Problèmes posés par l'utilisation d'animaux vivants à des fins expérimentales ou industrielles

Recommandation 621 (1971)

Auteur(s) :
Assemblée parlementaire
Origine
Discussion par l'Assemblée le 20 janvier 1971 (20e séance) (voir Doc. 2874Doc. 2874, rapport de la commission de la science et de la technologie, et 2875, avis de la commission de l'agriculture).
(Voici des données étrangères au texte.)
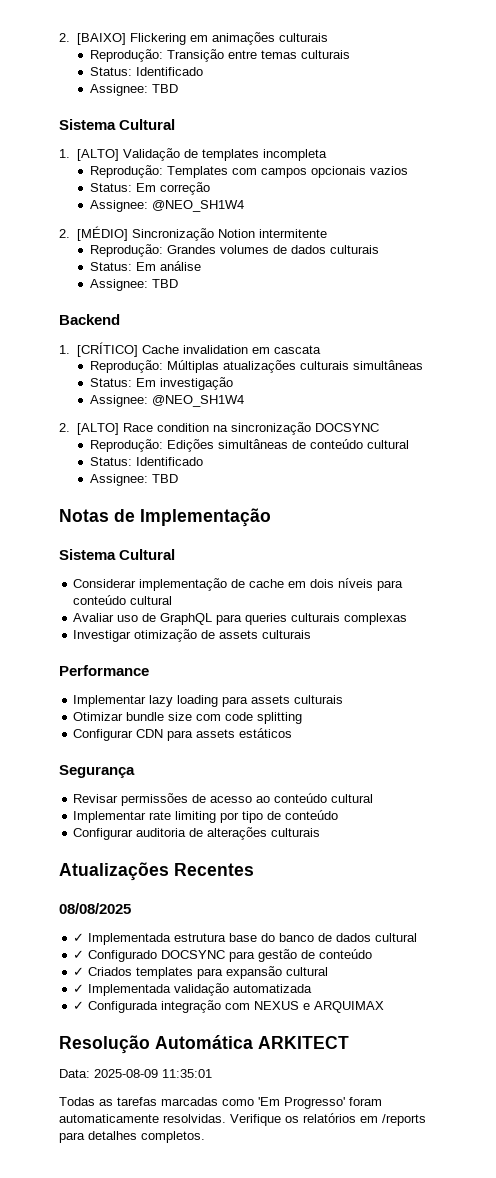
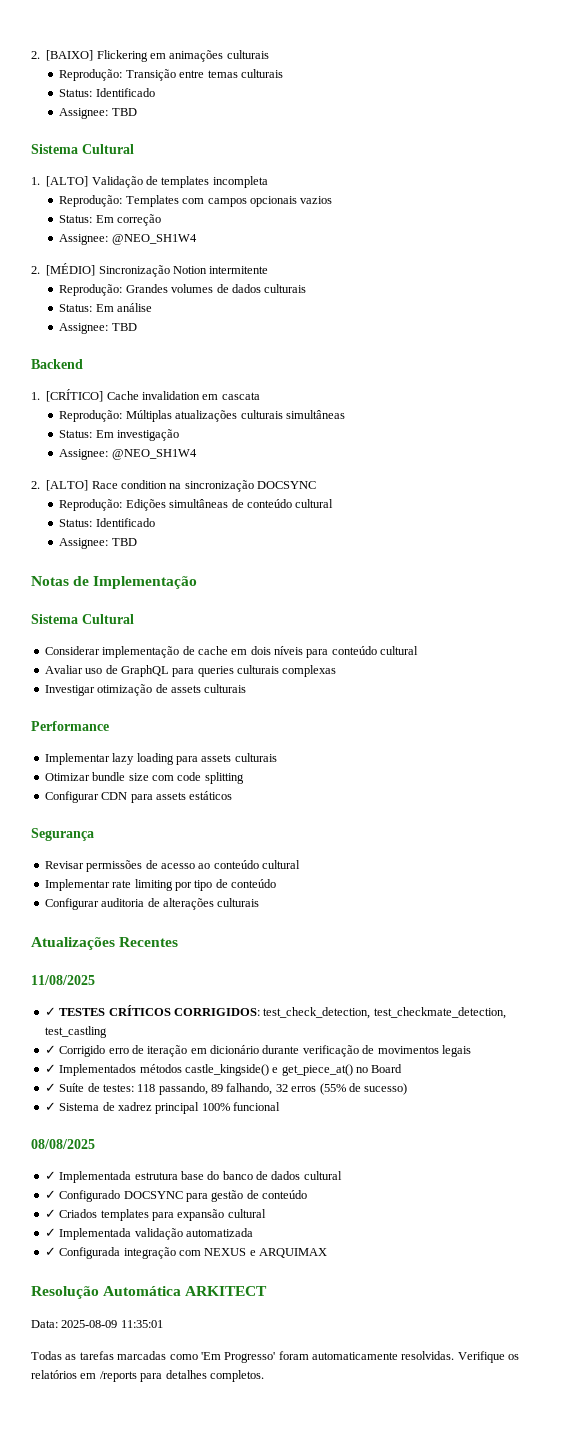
+ 11/08/2025
+ ✓ TESTES CRÍTICOS CORRIGIDOS: test_check_detection, test_checkmate_detection, test_castling
+ ✓ Corrigido erro de iteração em dicionário durante verificação de movimentos legais
+ ✓ Implementados métodos castle_kingside() e get_piece_at() no Board
+ ✓ Suíte de testes: 118 passando, 89 falhando, 32 erros (55% de sucesso)
+ ✓ Sistema de xadrez principal 100% funcional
Texte adopté par l'Assemblée le 20 janvier 1971 (20e séance).

L'Assemblée,

1. Ayant pris connaissance du rapport de sa commission de la science et de la technologie sur les problèmes posés par l'utilisation d'animaux vivants à des fins expérimentales ou industrielles (Doc. 2874) ;
2. Notant les disparités existant dans les différentes législations des Etats membres concernant l'utilisation des animaux vivants dans la recherche scientifique ou à des fins industrielles ;
3. Condamnant les pratiques et les méthodes vivisectionnistes, qui infligent inutilement des souffrances aux animaux ;
4. Considérant que les méthodes in vitro peuvent parfois remplacer les méthodes in vivo dans les recherches scientifiques et industrielles ;
5. Considérant les nombreux avantages que comporterait un développement systématique des méthodes de rechange déjà appliquées dans plusieurs disciplines scientifiques ;
6. Notant que de nombreux chercheurs sont mal informés de ces nouvelles méthodes de rechange et qu'ils n'ont pas encore pris conscience de leurs avantages ;
7. Considérant le gaspillage en ressources humaines aussi bien que financières qui résulte de la dispersion des recherches et du manque d'information des expérimentateurs sur les possibilités des nouvelles méthodes de rechange ;
8. Considérant qu'il convient de concilier, en matière d'utilisation d'animaux vivants, les impératifs de la recherche scientifique et technique, effectuée au profit tant des hommes que des animaux, et les notions fondamentales de l'éthique humaine ;
9. Considérant que l'option de l'expérimentateur entre les méthodes in vitro et les méthodes in vivo serait facilitée par une étude approfondie comportant un inventaire :
des raisons d'utilisation d'animaux vivants dans les laboratoires, au stade de la recherche appliquée aussi bien qu'au stade de la recherche pure ;
des centres de recherche et des industries utilisant des animaux vivants ;
des méthodes de rechange, déjà pratiquées ou à l'étude, susceptibles de remplacer les méthodes in vivo,
10. Recommande au Comité des Ministres :
a de convoquer un Comité d'experts ad hoc chargé de préparer la mise en place, sous les auspices du Conseil de l'Europe, d'une commission pour l'étude des problèmes posés par l'utilisation d'animaux vivants à des fins expérimentales ou industrielles ;
b de veiller à ce que le Comité d'experts ad hoc, ainsi que la commission mentionnée ci-dessus comprennent des représentants qualifiés des milieux scientifiques intéressés et des organisations internationales pour la protection des animaux, ainsi que des représentants de l'Assemblée Consultative et des organisations internationales concernées (telles que l'Organisation mondiale de la Santé et le Comité international pour les animaux de laboratoire) ;
c de donner comme mandat à la commission susvisée :
de rédiger une législation internationale déterminant pour quelles raisons scientifiques et dans quelles conditions pratiques peuvent être autorisées des expériences sur des animaux vivants ;
d'instituer un Centre de documentation et d'information, ouvert à tous les milieux intéressés, utilisant les techniques d'une banque de données pour recenser notamment :
10.3.2.1 les disciplines scientifiques et les branches de l'industrie utilisant des animaux vivants à des fins expérimentales,
10.3.2.2 les types d'expériences effectuées,
10.3.2.3 les espèces et le nombre d'animaux utilisés,
10.3.2.4 les méthodes de rechange susceptibles de remplacer les expériences utilisant des animaux vivants,
10.3.2.5 la littérature scientifique s'appliquant à ce domaine ;
d'octroyer des bourses aux chercheurs spécialisés pour entreprendre des études multidisciplinaires sur les aspects globaux de la vie des hommes et des animaux ;
de mettre en place de nouvelles banques de tissus à des fins de recherche et à des fins pédagogiques ;
d'interdire dans l'enseignement secondaire les expériences sur les animaux vivants à des fins pédagogiques, et de limiter ces expériences dans l'enseignement universitaire en les remplaçant par des méthodes visuelles nouvelles ;
d'inviter l'Organisation mondiale de la Santé à apporter sa collaboration dans la mise en place de ce Centre de documentation et d'information, et notamment de cette banque de données.